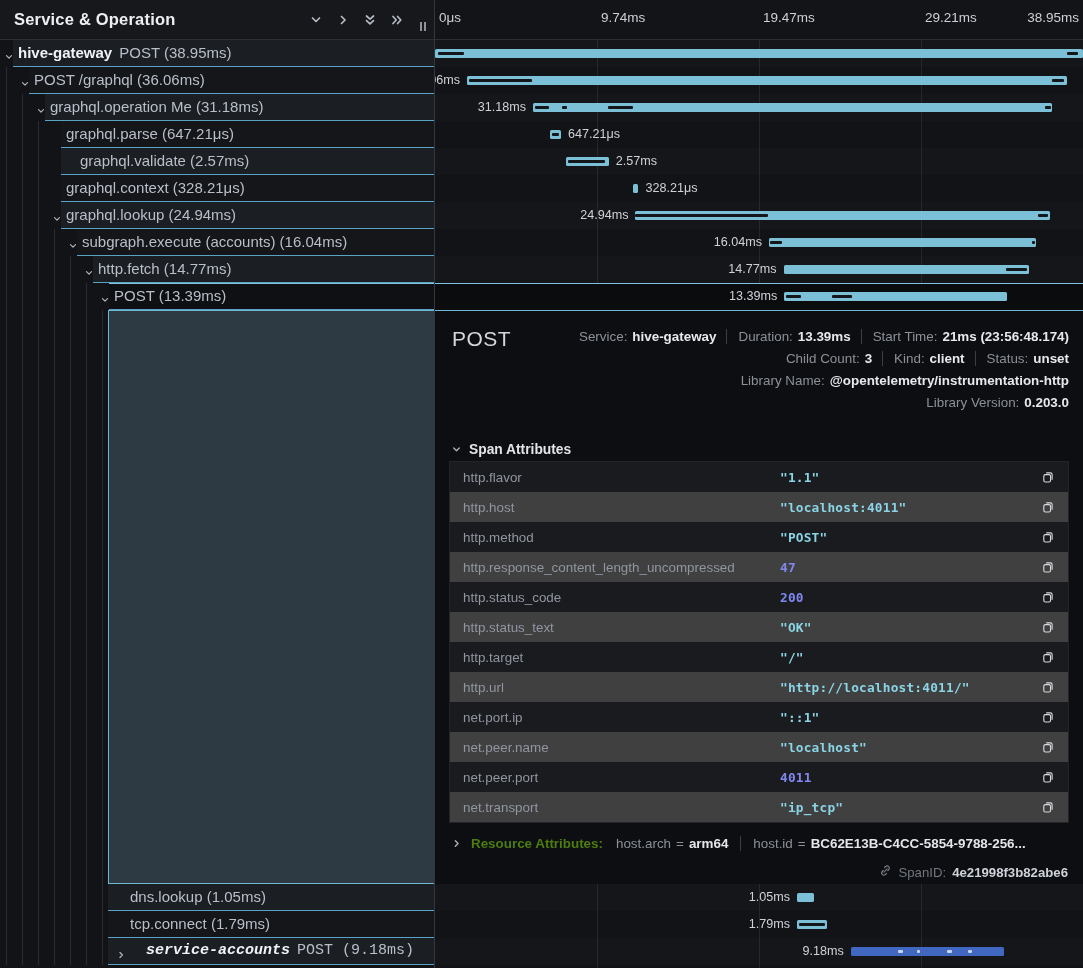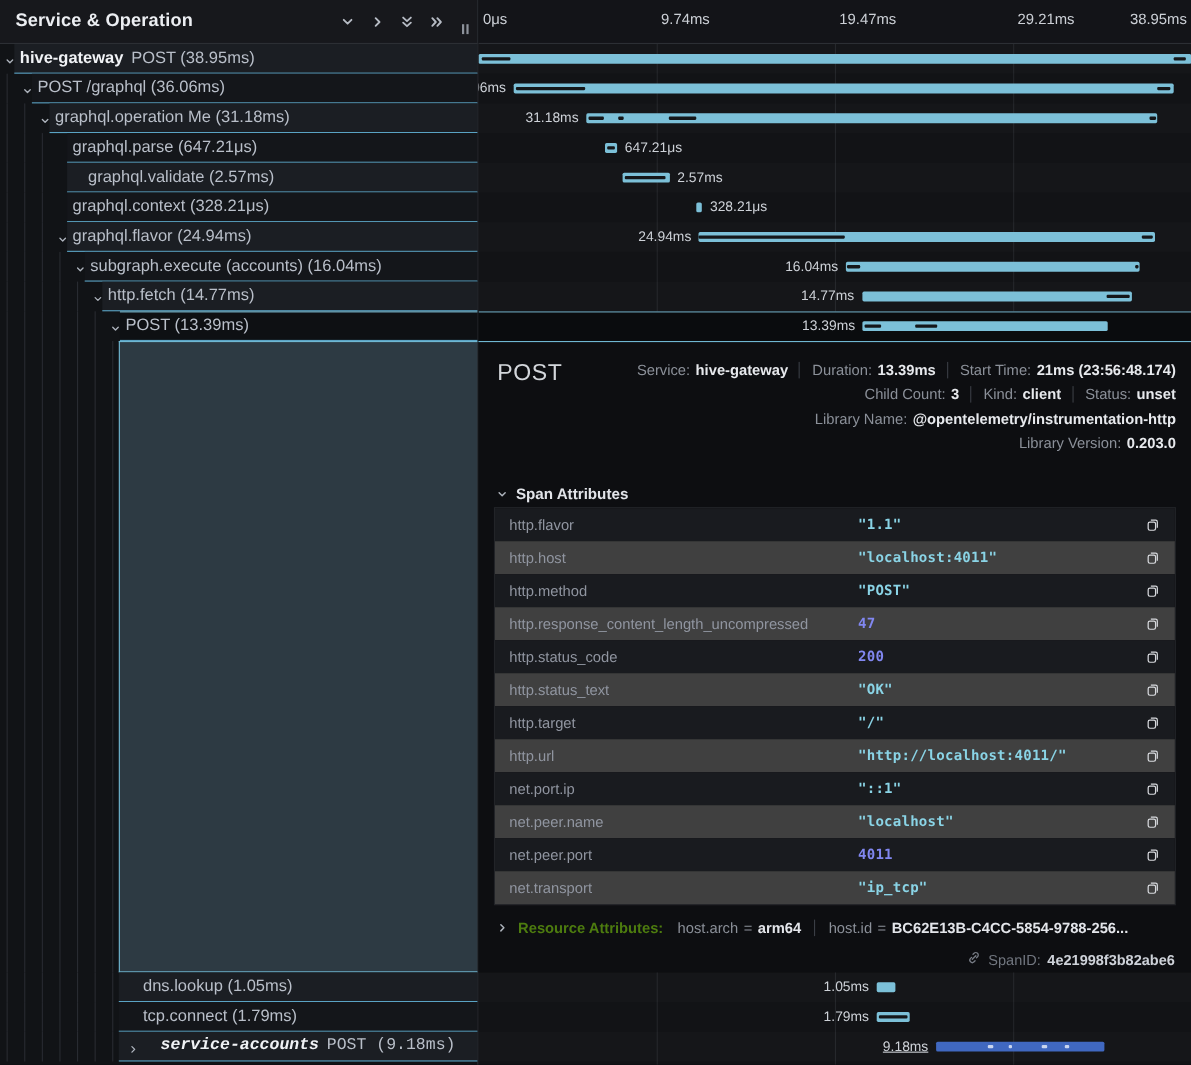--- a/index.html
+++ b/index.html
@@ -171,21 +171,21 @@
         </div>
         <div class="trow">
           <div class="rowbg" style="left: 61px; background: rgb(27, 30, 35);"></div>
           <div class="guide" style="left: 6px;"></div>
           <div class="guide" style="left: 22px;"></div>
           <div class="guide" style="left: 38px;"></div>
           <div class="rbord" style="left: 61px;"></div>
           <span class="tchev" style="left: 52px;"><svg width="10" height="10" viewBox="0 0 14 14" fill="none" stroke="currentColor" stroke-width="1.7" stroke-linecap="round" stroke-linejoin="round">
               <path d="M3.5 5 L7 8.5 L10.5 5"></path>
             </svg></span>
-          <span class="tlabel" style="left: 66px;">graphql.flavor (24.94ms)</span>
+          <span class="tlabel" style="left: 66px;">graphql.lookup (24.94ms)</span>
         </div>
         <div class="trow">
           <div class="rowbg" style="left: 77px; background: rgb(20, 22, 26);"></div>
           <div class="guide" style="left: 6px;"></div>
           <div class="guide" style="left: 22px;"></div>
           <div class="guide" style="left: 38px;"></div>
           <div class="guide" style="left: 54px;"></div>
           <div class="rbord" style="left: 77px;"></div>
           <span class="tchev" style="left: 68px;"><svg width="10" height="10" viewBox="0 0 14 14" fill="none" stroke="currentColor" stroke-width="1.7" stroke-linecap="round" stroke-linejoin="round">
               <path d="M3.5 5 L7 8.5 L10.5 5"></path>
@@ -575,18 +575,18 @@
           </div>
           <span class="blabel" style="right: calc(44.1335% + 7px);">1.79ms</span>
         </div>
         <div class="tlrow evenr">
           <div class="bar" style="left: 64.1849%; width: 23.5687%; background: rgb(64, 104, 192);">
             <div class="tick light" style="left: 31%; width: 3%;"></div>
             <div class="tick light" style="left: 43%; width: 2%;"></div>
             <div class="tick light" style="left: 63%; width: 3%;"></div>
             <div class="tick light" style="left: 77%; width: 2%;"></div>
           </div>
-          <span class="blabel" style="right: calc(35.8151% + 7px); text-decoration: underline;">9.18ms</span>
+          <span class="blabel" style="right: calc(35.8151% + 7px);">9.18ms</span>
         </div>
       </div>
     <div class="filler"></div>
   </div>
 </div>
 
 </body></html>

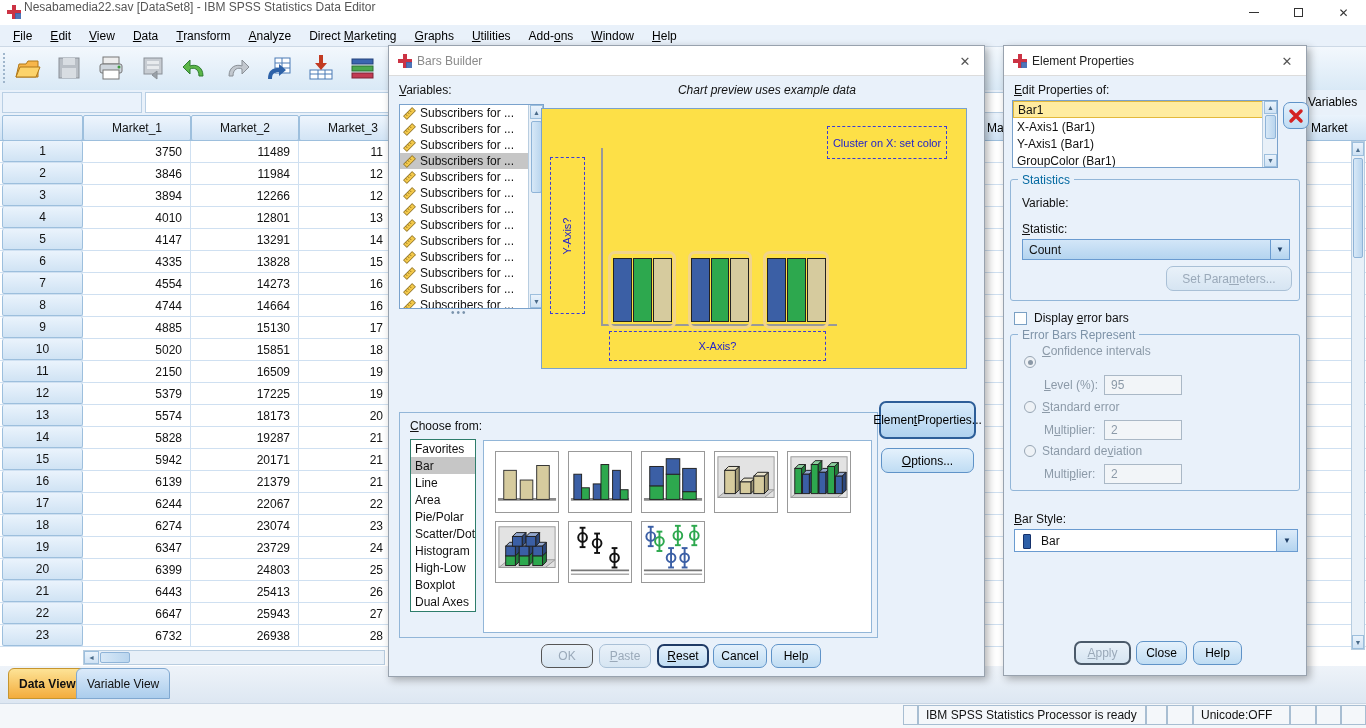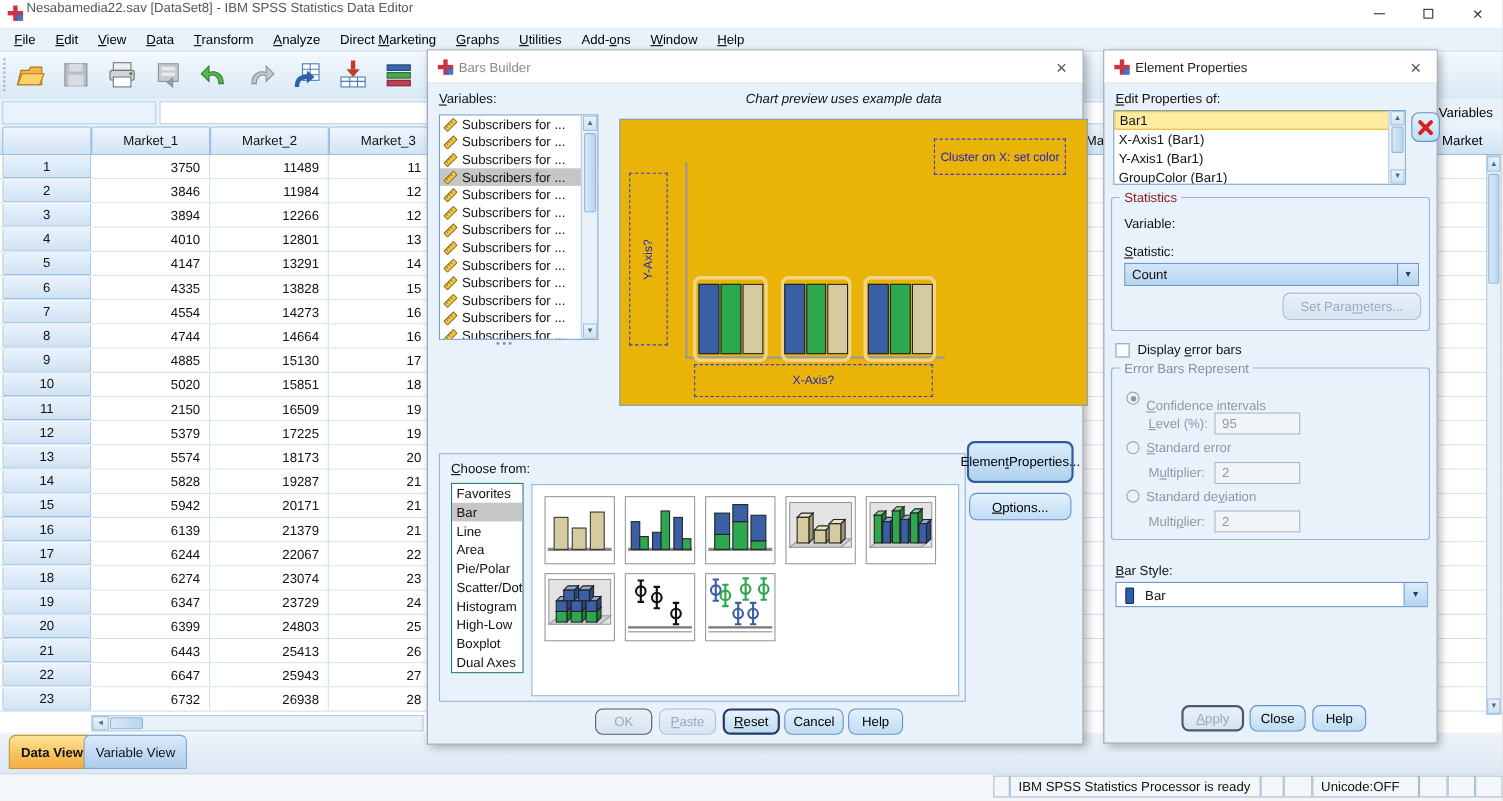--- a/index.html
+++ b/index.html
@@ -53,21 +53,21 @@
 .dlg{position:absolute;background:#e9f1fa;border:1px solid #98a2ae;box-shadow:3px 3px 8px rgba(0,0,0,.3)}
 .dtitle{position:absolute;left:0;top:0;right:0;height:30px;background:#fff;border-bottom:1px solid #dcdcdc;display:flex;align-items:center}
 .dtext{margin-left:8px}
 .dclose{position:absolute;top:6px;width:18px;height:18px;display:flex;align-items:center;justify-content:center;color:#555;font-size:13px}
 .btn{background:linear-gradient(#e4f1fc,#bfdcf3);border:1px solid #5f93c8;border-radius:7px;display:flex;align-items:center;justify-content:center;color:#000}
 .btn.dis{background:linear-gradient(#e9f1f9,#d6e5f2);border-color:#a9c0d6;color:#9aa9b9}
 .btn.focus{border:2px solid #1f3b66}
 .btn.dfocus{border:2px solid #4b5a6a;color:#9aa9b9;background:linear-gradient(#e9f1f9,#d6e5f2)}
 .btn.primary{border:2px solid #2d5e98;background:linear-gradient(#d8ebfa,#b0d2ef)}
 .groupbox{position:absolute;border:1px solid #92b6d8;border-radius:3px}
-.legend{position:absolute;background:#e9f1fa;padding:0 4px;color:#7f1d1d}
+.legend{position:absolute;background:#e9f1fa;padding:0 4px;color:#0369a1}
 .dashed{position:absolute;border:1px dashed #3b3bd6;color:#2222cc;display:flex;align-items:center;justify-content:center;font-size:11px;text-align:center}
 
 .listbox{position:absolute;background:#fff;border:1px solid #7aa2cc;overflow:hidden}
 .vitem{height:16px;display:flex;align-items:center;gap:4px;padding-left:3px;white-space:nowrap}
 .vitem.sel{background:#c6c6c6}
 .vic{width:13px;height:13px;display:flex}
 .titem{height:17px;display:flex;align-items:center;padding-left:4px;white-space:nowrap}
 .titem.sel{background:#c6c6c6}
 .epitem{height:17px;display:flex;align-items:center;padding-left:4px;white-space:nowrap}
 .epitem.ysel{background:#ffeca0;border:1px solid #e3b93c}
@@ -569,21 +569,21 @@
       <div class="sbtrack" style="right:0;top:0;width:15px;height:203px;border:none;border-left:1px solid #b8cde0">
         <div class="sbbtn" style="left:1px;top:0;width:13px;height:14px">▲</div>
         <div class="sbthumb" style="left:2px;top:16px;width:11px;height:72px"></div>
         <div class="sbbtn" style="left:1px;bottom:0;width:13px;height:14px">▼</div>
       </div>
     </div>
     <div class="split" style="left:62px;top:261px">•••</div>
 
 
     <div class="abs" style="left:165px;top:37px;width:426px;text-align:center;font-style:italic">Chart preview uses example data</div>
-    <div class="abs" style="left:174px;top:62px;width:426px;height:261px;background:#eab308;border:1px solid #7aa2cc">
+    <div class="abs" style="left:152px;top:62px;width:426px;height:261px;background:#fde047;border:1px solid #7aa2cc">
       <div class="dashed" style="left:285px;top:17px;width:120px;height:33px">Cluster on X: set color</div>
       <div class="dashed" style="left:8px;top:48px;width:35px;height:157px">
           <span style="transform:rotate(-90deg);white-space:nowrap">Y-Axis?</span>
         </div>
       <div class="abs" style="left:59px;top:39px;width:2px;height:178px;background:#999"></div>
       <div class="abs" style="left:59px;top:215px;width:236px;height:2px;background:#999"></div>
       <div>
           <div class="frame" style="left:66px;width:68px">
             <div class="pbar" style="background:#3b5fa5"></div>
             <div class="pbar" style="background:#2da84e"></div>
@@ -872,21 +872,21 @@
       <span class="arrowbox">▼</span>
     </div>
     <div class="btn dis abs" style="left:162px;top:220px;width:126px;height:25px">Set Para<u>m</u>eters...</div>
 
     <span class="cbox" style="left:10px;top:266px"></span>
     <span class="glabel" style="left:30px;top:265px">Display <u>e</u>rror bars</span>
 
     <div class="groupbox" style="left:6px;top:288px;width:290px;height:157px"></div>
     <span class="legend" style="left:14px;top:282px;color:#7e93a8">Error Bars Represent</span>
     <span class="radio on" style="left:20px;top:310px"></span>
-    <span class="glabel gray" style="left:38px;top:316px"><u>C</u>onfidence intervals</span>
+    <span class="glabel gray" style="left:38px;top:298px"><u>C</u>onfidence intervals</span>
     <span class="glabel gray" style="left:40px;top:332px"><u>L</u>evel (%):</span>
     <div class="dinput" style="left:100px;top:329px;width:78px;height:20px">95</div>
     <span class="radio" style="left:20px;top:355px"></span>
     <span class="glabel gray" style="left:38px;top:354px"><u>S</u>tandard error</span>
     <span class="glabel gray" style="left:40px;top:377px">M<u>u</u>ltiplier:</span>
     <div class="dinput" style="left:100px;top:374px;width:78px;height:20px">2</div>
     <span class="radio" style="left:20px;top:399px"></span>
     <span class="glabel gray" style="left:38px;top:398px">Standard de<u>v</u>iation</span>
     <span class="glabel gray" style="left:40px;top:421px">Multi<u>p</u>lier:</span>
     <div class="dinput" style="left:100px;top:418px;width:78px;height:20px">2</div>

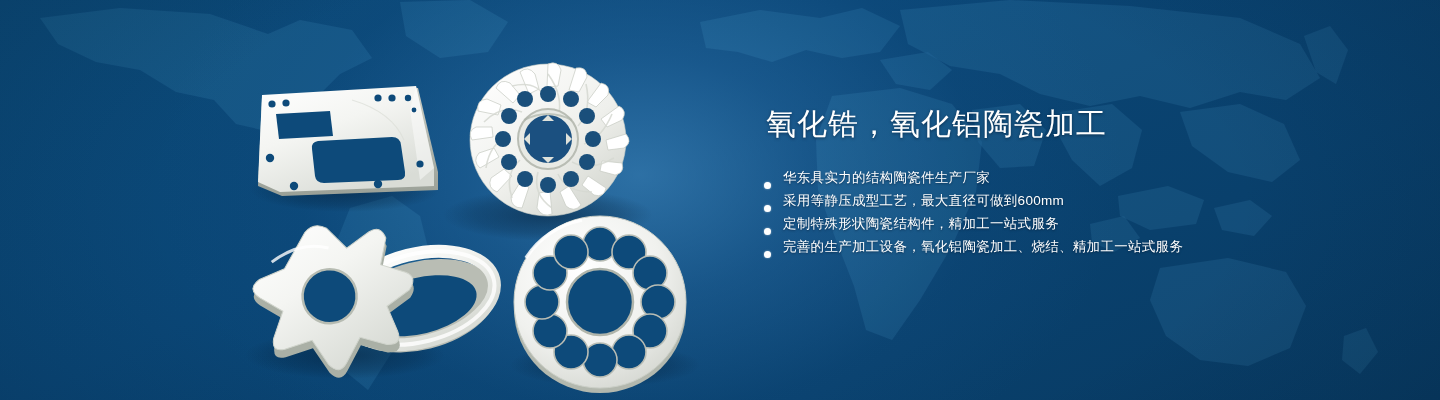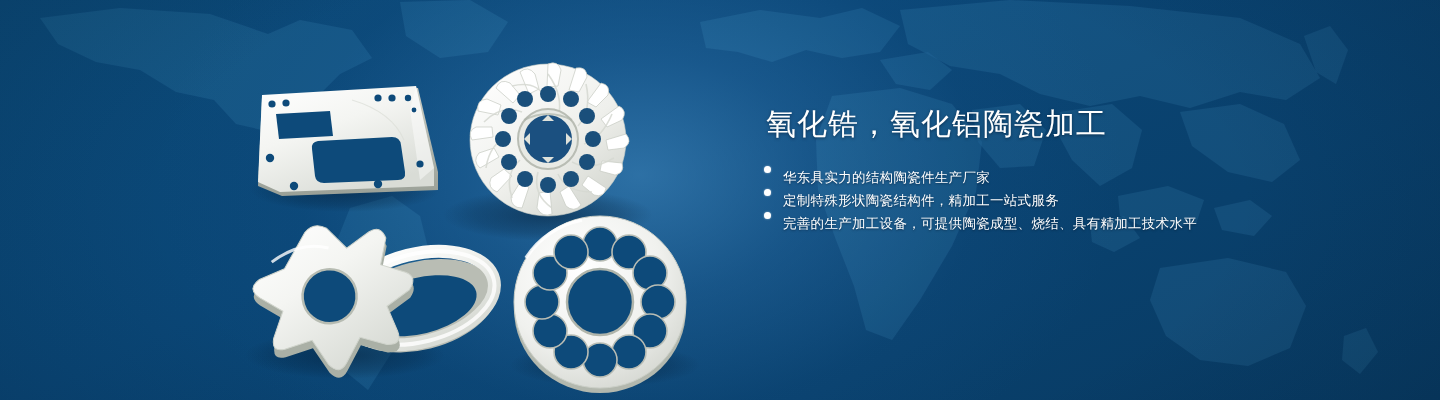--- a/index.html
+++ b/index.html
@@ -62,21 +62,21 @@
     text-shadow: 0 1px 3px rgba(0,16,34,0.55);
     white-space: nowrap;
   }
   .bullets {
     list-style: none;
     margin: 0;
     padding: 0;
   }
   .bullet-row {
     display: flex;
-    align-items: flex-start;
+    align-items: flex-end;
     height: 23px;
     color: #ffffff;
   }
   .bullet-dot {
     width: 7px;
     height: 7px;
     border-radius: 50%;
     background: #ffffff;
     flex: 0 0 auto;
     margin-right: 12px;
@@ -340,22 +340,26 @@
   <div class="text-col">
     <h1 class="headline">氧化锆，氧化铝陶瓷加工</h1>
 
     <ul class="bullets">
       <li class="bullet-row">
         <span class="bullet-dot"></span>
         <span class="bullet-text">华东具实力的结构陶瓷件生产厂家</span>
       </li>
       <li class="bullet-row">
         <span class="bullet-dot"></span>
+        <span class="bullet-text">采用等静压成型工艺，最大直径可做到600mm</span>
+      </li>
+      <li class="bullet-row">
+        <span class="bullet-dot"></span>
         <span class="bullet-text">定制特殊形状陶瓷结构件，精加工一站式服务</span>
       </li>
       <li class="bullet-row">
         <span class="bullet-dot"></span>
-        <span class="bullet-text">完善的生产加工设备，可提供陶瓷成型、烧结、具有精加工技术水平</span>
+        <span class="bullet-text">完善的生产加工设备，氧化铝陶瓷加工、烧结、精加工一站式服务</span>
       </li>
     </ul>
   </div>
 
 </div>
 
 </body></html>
^^^^^^^^
Work instruction.
For each line of the material that includes the word "rowbg", make a copy.

Written solution.
           <div class="rowbg" style="left: 61px; background: rgb(27, 30, 35);"></div>
           <div class="rowbg" style="left: 77px; background: rgb(20, 22, 26);"></div>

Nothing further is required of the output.